Saved data entries:
______________________________
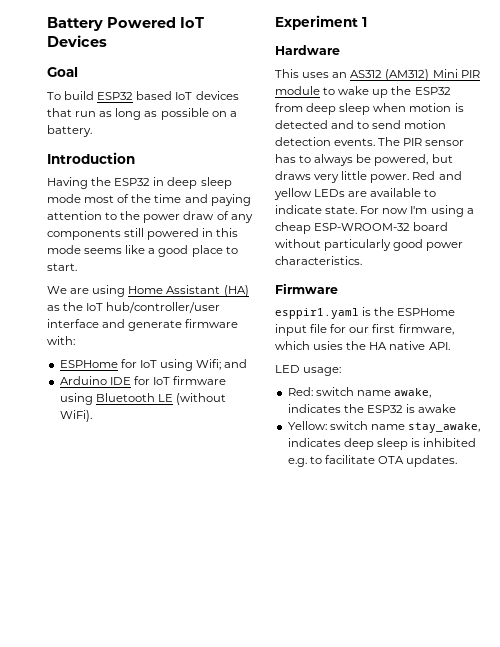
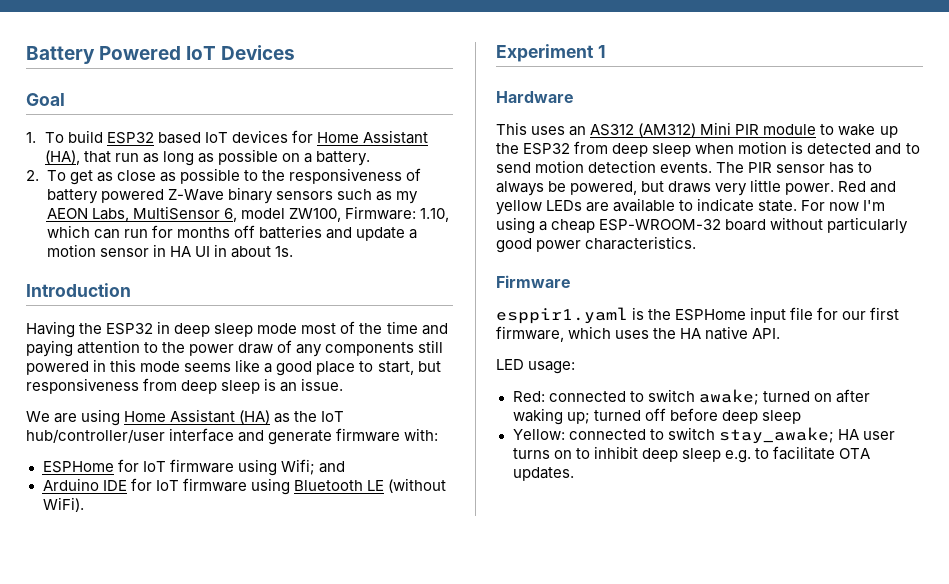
(78, 72) none -> [26,132,36,143] 1.
(239, 95) none -> [292,130,429,144] [45,150,81,165] for Home Assistant (HA),
(92, 131) none -> [26,168,421,185] [46,187,418,204] [46,206,449,222] [46,225,417,241] [46,244,293,258] // 2. To get as close as possible to the responsiveness of battery powered Z-Wave binary sensors such as my AEON Labs, MultiSensor 6, model ZW100, Firmware: 1.10, which can run for months off batteries and update a motion sensor in HA UI in about 1s.
[47,263,77,271] start. -> [377,361,441,375] [26,378,344,394] start, but responsiveness from deep sleep is an issue.
(157, 364) none -> [169,459,234,473] firmware
[313,341,344,350] usies -> [615,330,650,339] uses
[315,387,431,398] [287,404,457,413] [287,421,480,433] [287,438,477,450] switch name awake, indicates the ESP32 is awake // Yellow: switch name stay_awake, indicates deep sleep is inhibited -> [548,389,870,405] [512,408,801,425] [512,427,895,444] [512,446,721,462] connected to switch awake; turned on after waking up; turned off before deep sleep // Yellow: connected to switch stay_awake; HA user turns on to inhibit deep sleep

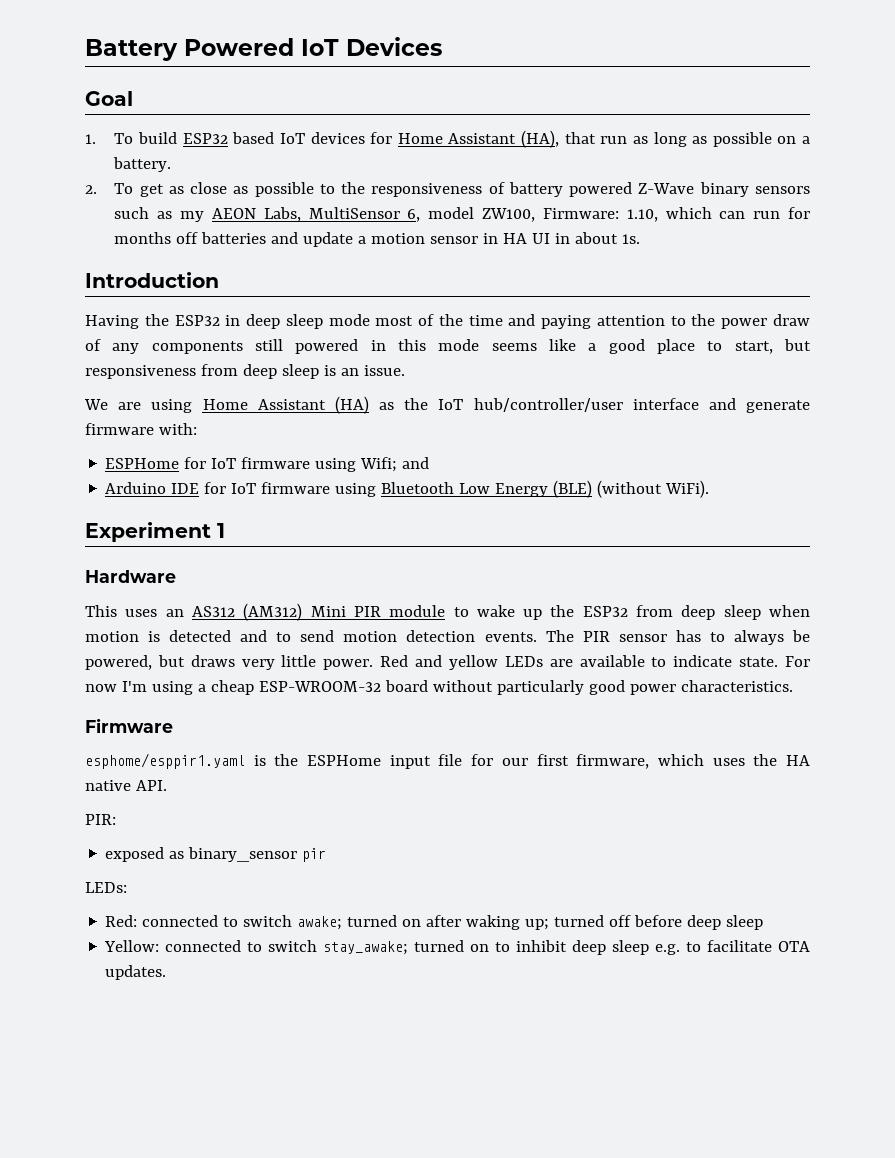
[366,480,384,491] LE -> [459,480,593,498] Low Energy (BLE)
[496,307,628,324] esppir1.yaml -> [85,753,245,769] esphome/esppir1.yaml
[496,359,576,374] LED usage: -> [85,814,116,825] [105,847,327,862] [85,882,127,893] PIR: // exposed as binary_sensor pir // LEDs:
[837,429,895,440] [512,448,550,459] HA user turns -> [414,940,465,952] turned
______________________________
Only the lines above starting with the one with "(92, 131) none" and going through the one with "[313,341,344,350] usies ->" are to be copied, word for word and with both ends kept.

(92, 131) none -> [26,168,421,185] [46,187,418,204] [46,206,449,222] [46,225,417,241] [46,244,293,258] // 2. To get as close as possible to the responsiveness of battery powered Z-Wave binary sensors such as my AEON Labs, MultiSensor 6, model ZW100, Firmware: 1.10, which can run for months off batteries and update a motion sensor in HA UI in about 1s.
[47,263,77,271] start. -> [377,361,441,375] [26,378,344,394] start, but responsiveness from deep sleep is an issue.
(157, 364) none -> [169,459,234,473] firmware
[313,341,344,350] usies -> [615,330,650,339] uses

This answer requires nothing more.